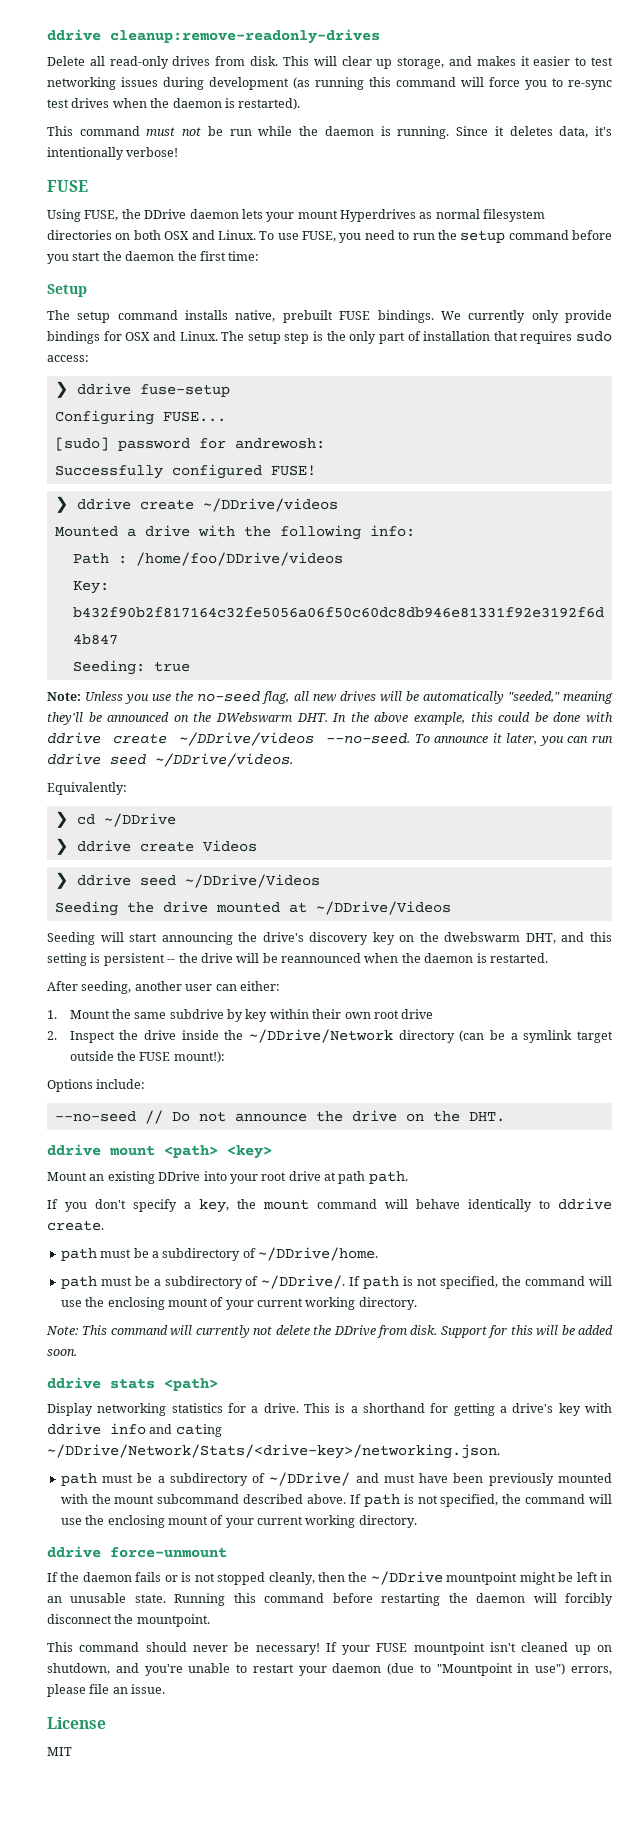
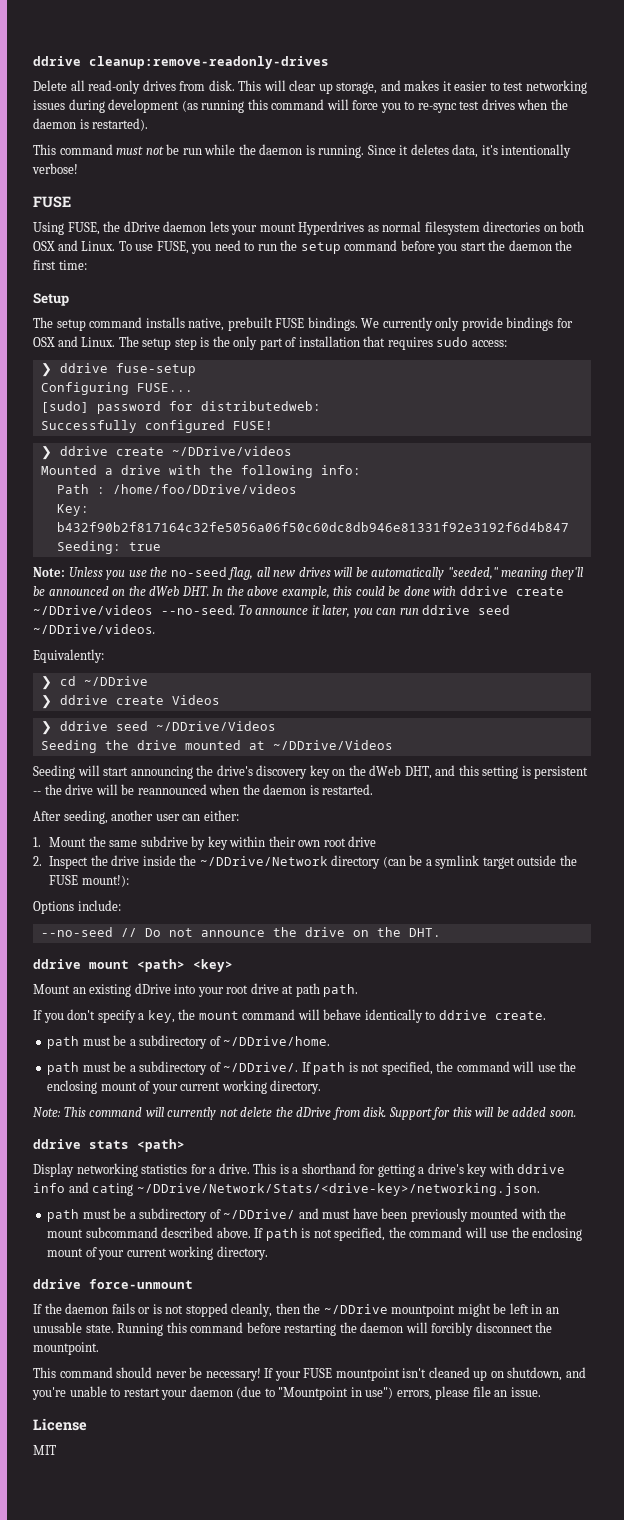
[144,209,187,219] DDrive -> [123,221,160,232] dDrive
[234,438,325,449] andrewosh: -> [200,401,321,411] distributedweb:
[216,712,292,723] DWebswarm -> [149,586,180,596] dWeb
[444,932,521,942] dwebswarm -> [369,765,402,776] dWeb
[158,1171,201,1181] DDrive -> [134,983,171,994] dDrive
[333,1325,376,1336] DDrive -> [296,1107,332,1117] dDrive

********

• [WHAT IS REQUIRED] Each line with "dDrive" in it must be identified and copied from the material.

• [PROBLEM SOLUTION]
[144,209,187,219] DDrive -> [123,221,160,232] dDrive
[158,1171,201,1181] DDrive -> [134,983,171,994] dDrive
[333,1325,376,1336] DDrive -> [296,1107,332,1117] dDrive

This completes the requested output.